- Task directions
Line by line, please look for the word "variáveis" in the following records, then copy each line you find it in.
═════ Data extracts
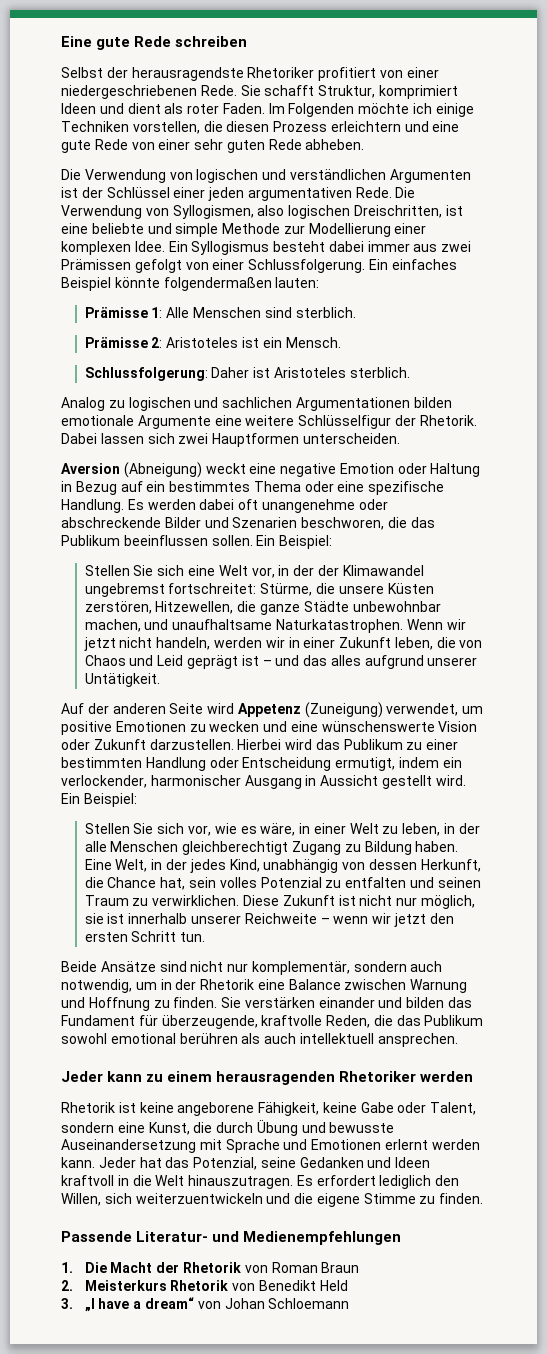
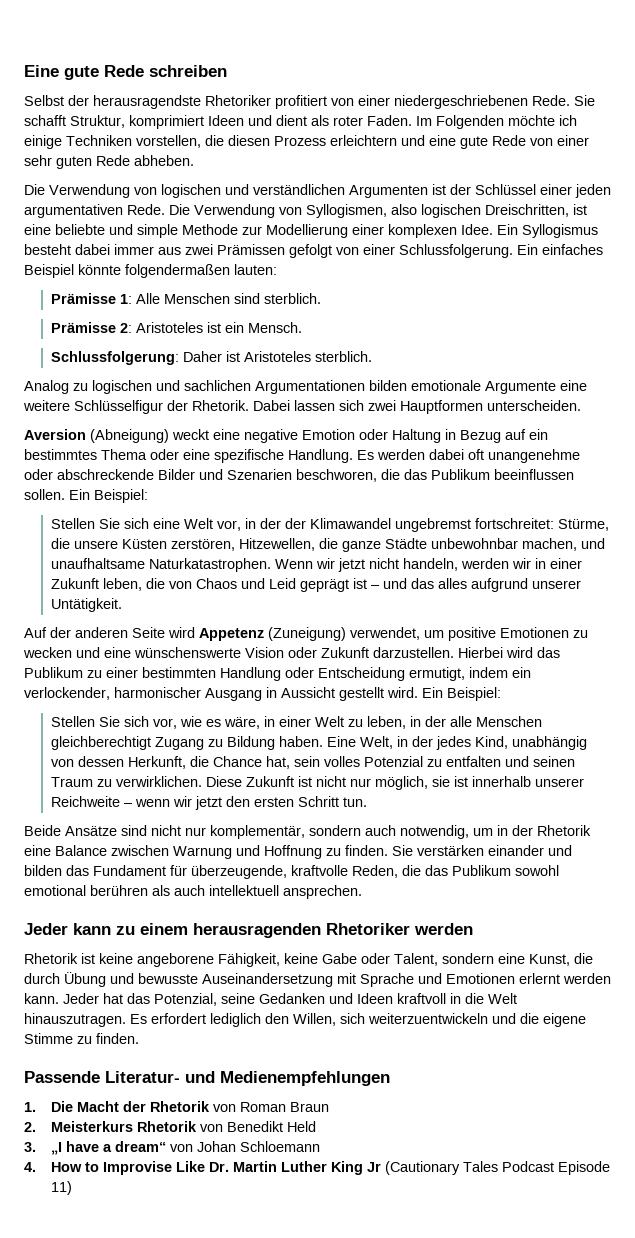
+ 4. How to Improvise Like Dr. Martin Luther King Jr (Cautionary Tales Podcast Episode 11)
══════════
═════ Data extracts
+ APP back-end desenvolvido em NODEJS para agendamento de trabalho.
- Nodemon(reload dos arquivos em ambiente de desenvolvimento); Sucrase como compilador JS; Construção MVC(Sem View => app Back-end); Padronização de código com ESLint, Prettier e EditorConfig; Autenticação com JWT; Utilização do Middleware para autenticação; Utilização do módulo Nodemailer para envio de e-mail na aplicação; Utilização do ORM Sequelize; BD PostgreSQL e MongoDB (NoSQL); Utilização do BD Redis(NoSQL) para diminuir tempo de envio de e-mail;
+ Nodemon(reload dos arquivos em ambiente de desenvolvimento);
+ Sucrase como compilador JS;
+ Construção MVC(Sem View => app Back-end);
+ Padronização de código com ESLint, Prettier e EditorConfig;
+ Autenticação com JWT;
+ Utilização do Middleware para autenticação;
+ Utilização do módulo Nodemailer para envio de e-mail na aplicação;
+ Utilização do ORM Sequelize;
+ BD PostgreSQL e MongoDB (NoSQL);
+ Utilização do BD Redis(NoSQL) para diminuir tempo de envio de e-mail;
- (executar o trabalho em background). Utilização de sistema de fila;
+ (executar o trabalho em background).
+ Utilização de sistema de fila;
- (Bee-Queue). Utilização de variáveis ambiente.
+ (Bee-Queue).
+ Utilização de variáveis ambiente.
══════════
- Exercise result
- (Bee-Queue). Utilização de variáveis ambiente.
+ Utilização de variáveis ambiente.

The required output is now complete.